Other Tokens Matter: Exploring Global and Local Features of Vision Transformers for Object Re-Identification
Yingquan Wang, Pingping Zhang, Dong Wang, Huchuan Lu
TL;DR
GLTrans addresses the challenge of robust object Re-ID by integrating global and local features within a Vision Transformer framework. It introduces a Global Aggregation Encoder to fuse multi-layer class tokens into a comprehensive global descriptor and a Local Multi-layer Fusion pipeline to reweight and combine multi-layer patch tokens with global guidance for fine-grained local representations. The architecture includes Patch Token Fusion, Global-guided Multi-head Attention, and Part-based Transformer Layers, all trained with a combined cross-entropy and triplet loss, achieving strong results on Market1501, DukeMTMC-ReID, MSMT17, and VeRi-776. The findings demonstrate that jointly leveraging global semantics from multiple ViT layers and discriminative local cues from multi-layer patch tokens yields more robust and transferable Re-ID features.
Abstract
Object Re-Identification (Re-ID) aims to identify and retrieve specific objects from images captured at different places and times. Recently, object Re-ID has achieved great success with the advances of Vision Transformers (ViT). However, the effects of the global-local relation have not been fully explored in Transformers for object Re-ID. In this work, we first explore the influence of global and local features of ViT and then further propose a novel Global-Local Transformer (GLTrans) for high-performance object Re-ID. We find that the features from last few layers of ViT already have a strong representational ability, and the global and local information can mutually enhance each other.

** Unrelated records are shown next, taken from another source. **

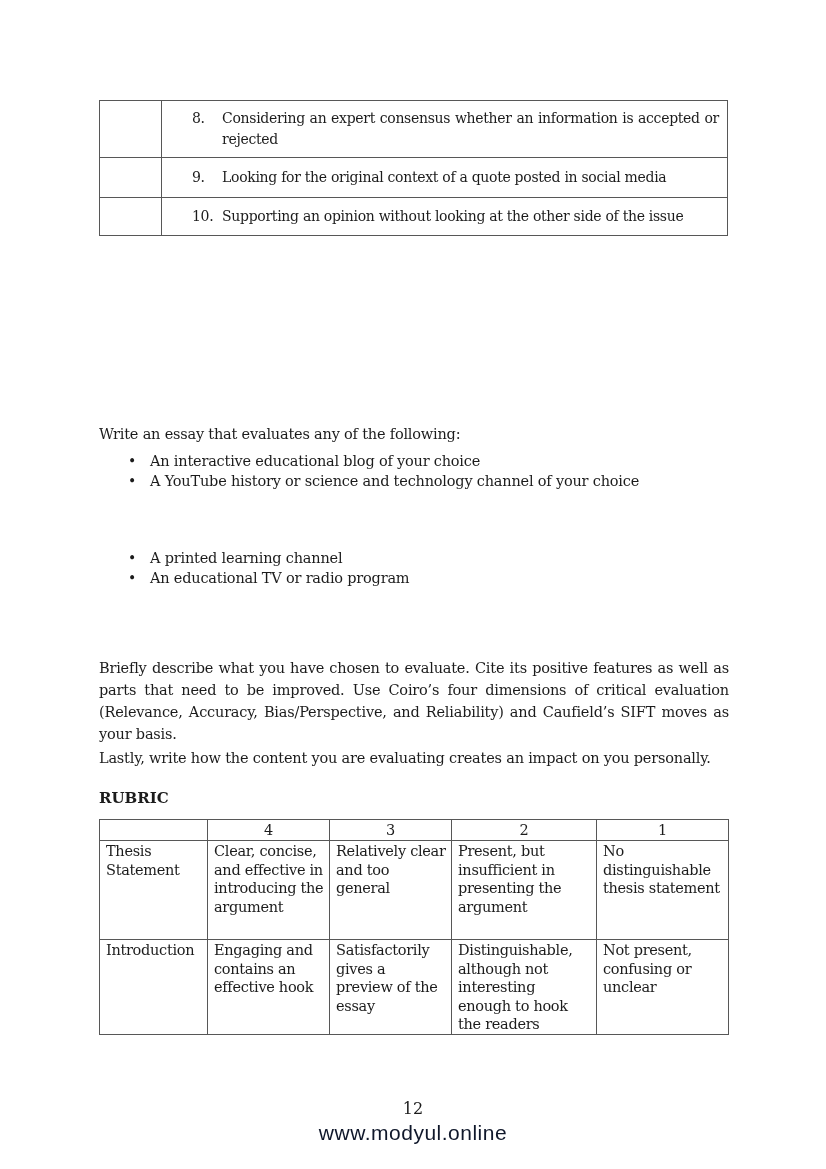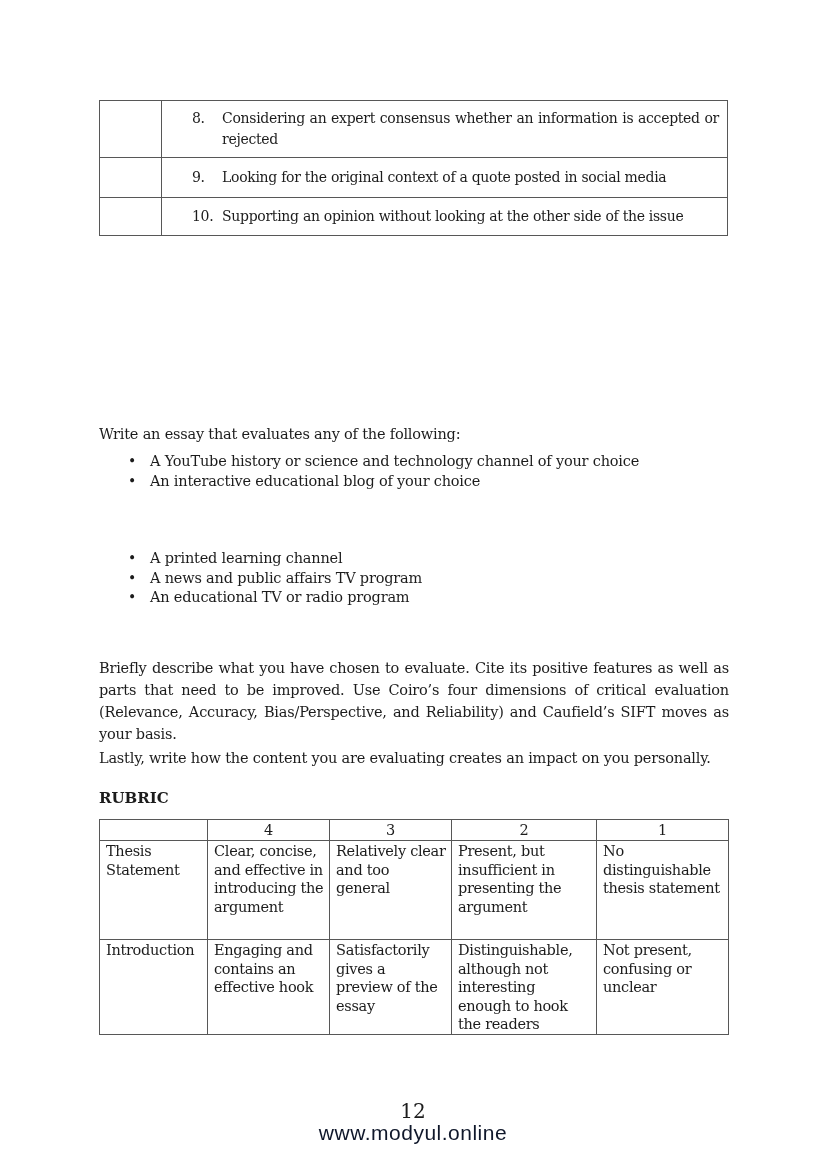"A YouTube history or science" li { order: before "An interactive educational blog of" -> after "An interactive educational blog of" }
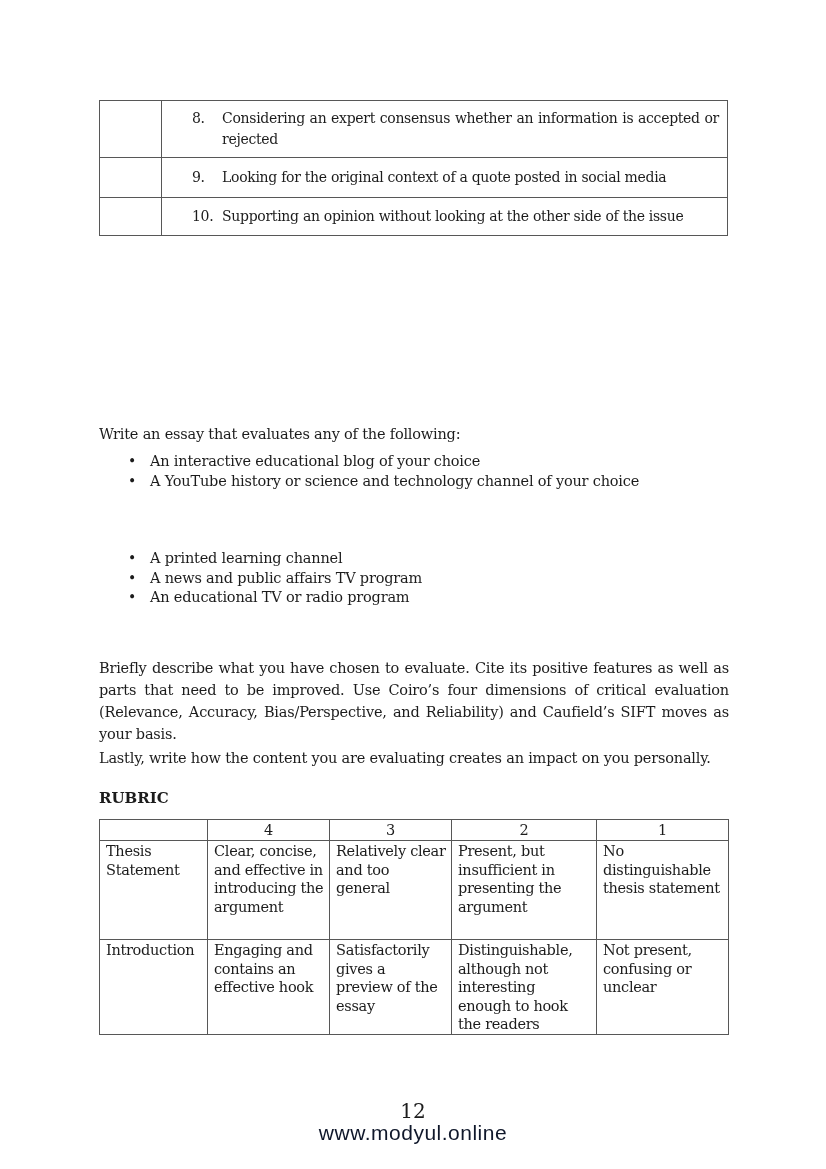"A news and public affairs" li { html: <li>A news and public affairs TV program</li> -> none }
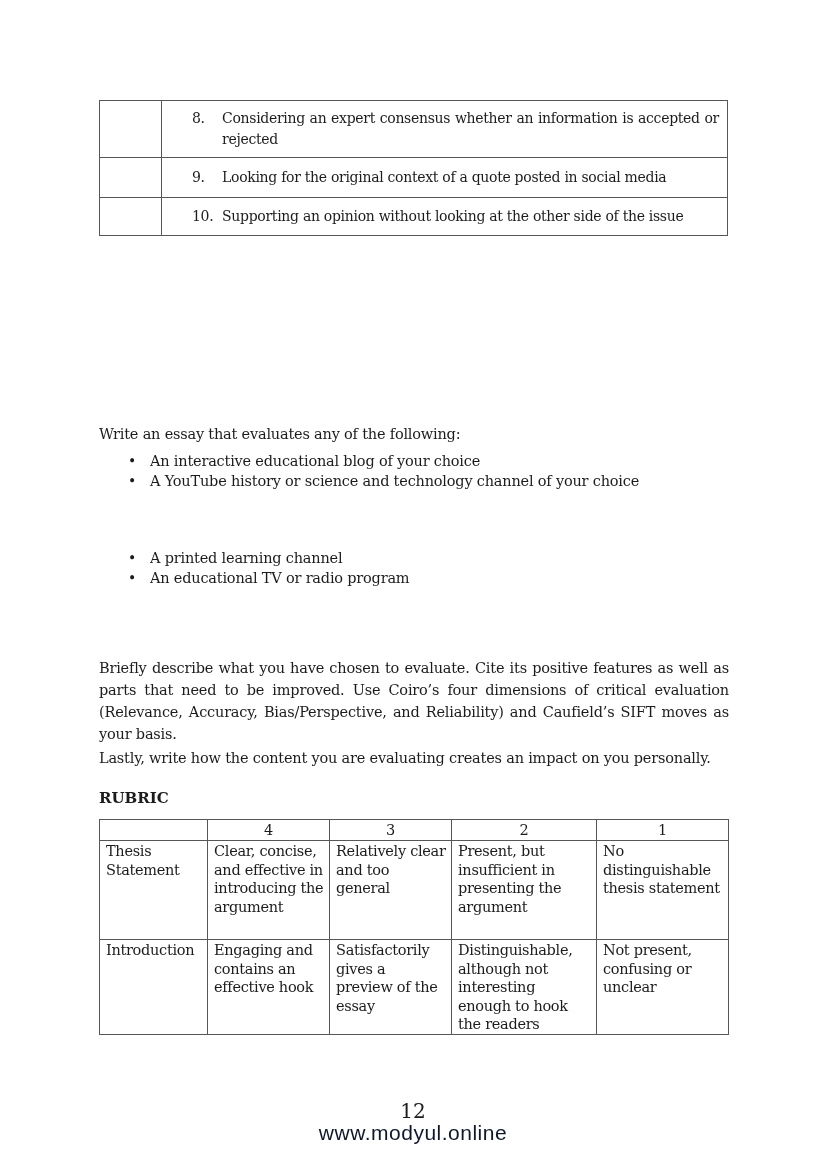"12" .page-num { font-size: 20px -> 16px }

Based on this fact, we propose a Global Aggregation Encoder (GAE) to utilize the class tokens of the last few Transformer layers and learn comprehensive global features effectively. Meanwhile, we propose the Local Multi-layer Fusion (LMF) which leverages both the global cues from GAE and multi-layer patch tokens to explore the discriminative local representations. Extensive experiments demonstrate that our proposed method achieves superior performance on four object Re-ID benchmarks.